I wrote a app for learning Japanese kanji when I was in college learning Flutter, I didn’t have any experience working on real world projects and barely have any knowledge of design pattern, architecture, clean code etc… I was young and naive, but had passion, so I started collecting data using scrappers I wrote in Python, organized them into a SQLite database, put a lot of example sentences and vocabulary on Firebase, then made an app using Flutter. I gradually added more features into the app after I released the first version, things like handwritten kanji recognition using Tensorflow lite and image text extraction using Google OCR api… I learned a lot, and by a lot, I mean a lot lot of stuff from making this app. The app is functioning just fine but the code is ugly as hell…for example attributes in data model classes are not final, doesn’t support dependency injection, etc….

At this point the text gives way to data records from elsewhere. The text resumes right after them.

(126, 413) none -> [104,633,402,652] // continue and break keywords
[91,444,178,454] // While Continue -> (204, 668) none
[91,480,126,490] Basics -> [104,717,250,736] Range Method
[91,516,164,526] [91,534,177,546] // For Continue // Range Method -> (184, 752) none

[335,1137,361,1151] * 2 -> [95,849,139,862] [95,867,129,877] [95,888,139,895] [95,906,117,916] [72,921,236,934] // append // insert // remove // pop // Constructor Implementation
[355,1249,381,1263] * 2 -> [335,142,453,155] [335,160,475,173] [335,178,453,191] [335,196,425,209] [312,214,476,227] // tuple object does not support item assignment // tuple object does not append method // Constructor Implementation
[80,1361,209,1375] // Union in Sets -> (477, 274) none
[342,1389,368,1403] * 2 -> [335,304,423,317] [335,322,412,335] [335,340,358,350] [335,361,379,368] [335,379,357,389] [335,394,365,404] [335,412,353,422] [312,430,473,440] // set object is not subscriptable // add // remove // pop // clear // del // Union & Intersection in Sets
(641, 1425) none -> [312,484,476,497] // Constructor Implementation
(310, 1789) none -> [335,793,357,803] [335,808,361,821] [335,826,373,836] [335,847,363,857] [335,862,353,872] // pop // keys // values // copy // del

After I started working, I learned a lot about how to write clean code and I always wanted to refactor/rewrite the whole app which gonna take a lot of effort and time of course. But every time I sat down, opened the old codebase, I hesitated, thought about it and told myself that it wasn’t worth it then continued my life.

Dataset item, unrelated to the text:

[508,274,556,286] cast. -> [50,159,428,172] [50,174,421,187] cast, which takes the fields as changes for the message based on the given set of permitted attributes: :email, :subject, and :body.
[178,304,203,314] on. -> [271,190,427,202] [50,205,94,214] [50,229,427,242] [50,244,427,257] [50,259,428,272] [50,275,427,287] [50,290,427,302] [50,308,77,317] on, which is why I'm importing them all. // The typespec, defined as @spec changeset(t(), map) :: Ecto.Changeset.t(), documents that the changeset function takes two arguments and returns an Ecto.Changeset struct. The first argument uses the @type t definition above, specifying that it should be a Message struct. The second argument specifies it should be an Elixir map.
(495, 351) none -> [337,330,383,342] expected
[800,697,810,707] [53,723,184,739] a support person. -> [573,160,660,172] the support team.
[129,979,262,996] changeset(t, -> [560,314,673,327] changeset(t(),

do you have any personal project you always wanted to refactor/rewrite but still haven’t done or probably never will do so?
if you are interested, you can come see and compare the code of the kanji app and a new app I wrote recently:
https://github.com/Livinglist/Manji
https://github.com/Livinglist/Hacki
The "second system effect" suggests that the rewrite will take a great deal of effort and for very little gain.

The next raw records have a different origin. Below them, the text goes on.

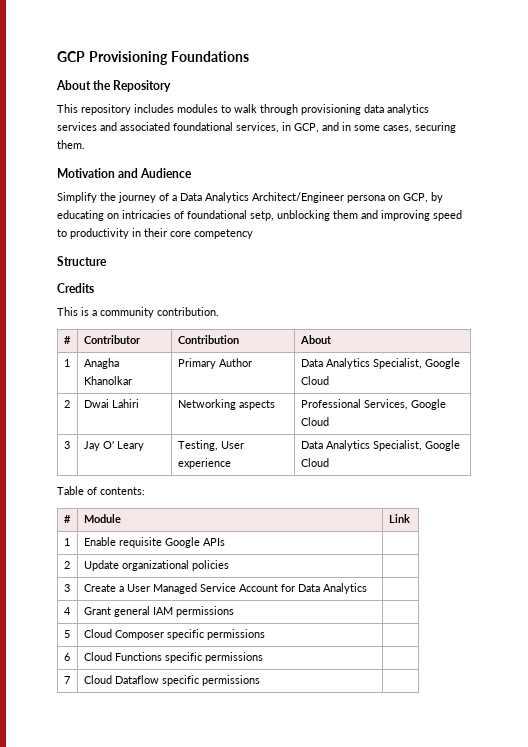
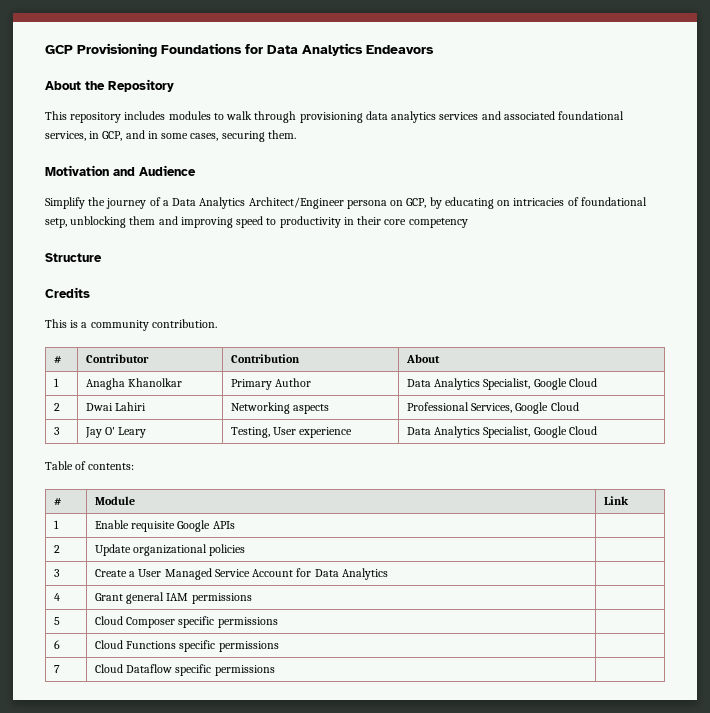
(249, 56) none -> [245,43,434,56] for Data Analytics Endeavors

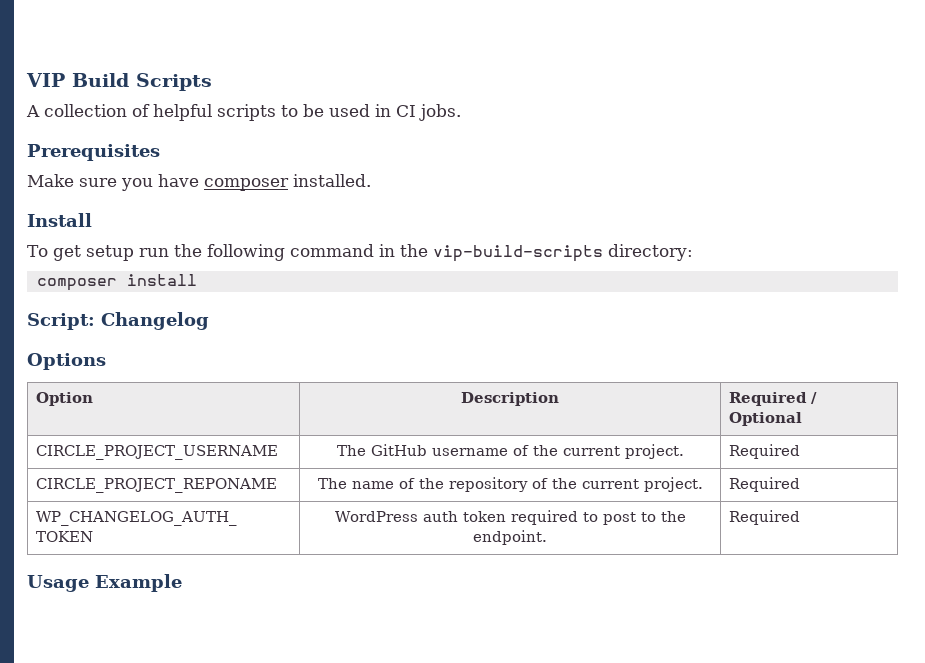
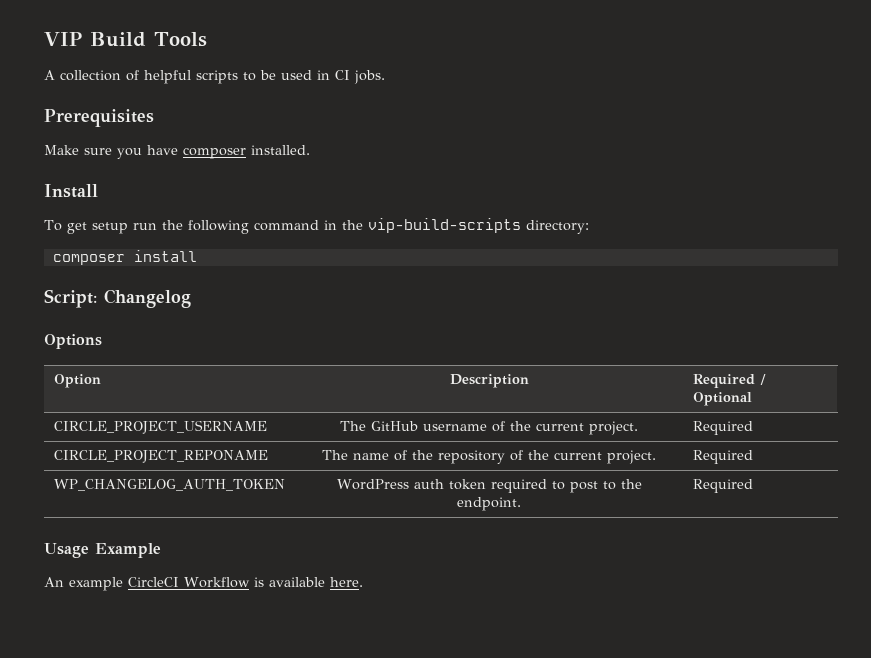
[136,73,212,91] Scripts -> [154,32,207,47] Tools
(182, 583) none -> [44,577,363,591] // An example CircleCI Workflow is available here.

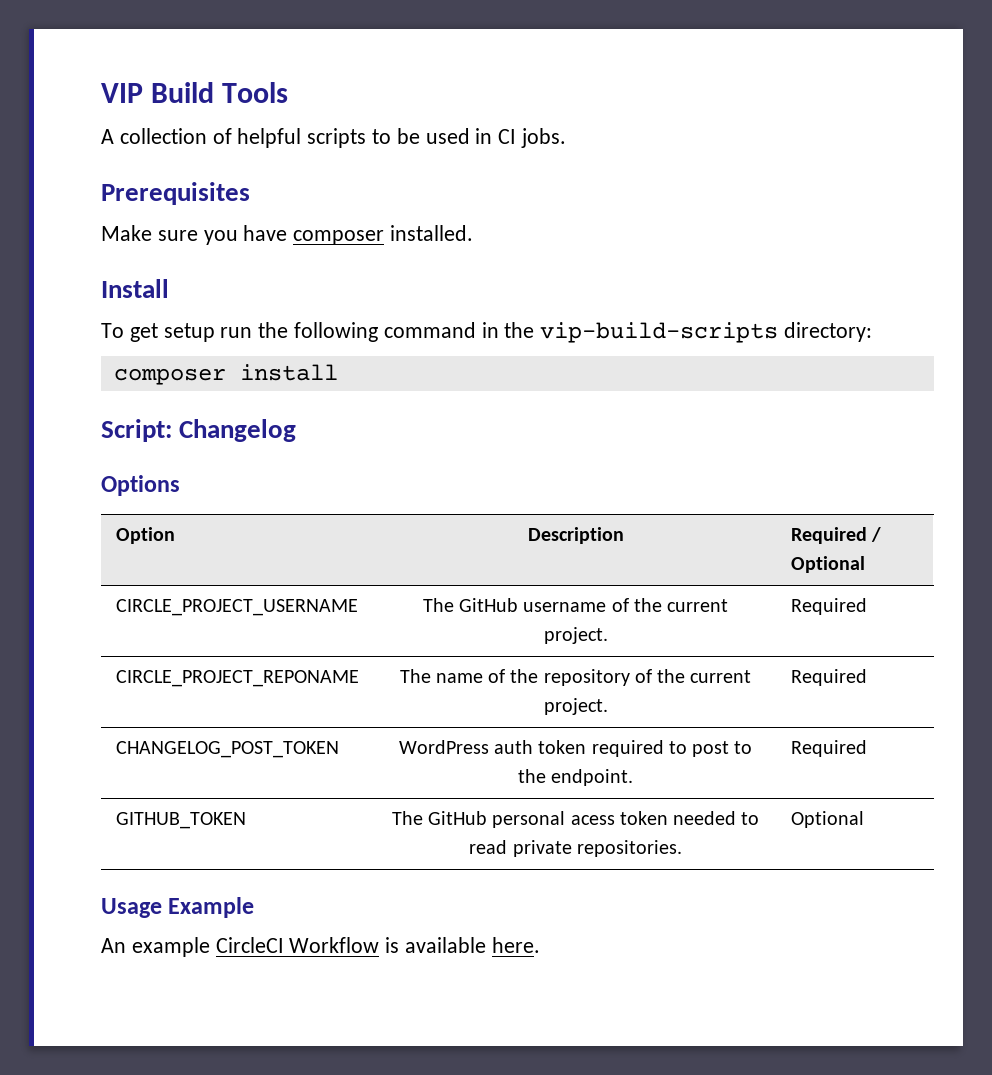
[53,479,285,491] WP_CHANGELOG_AUTH_TOKEN -> [115,741,339,758] CHANGELOG_POST_TOKEN
(753, 486) none -> [115,812,246,829] [391,811,760,828] [469,840,682,857] [790,811,864,828] // GITHUB_TOKEN | The GitHub personal acess token needed to read private repositories. | Optional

If I were in your position, I would direct my energies to new projects. There is far greater potential for expanding your experience and knowledge than by reworking something that you will shudder to look into too deeply.
As for my experience. I have shelved my early systems. For systems I wrote in the past 10 years, I have been refactoring every time I add a new feature or fix some edge case. By maintaining clean separation of concerns it has even been possible to swap out one module implementation with another.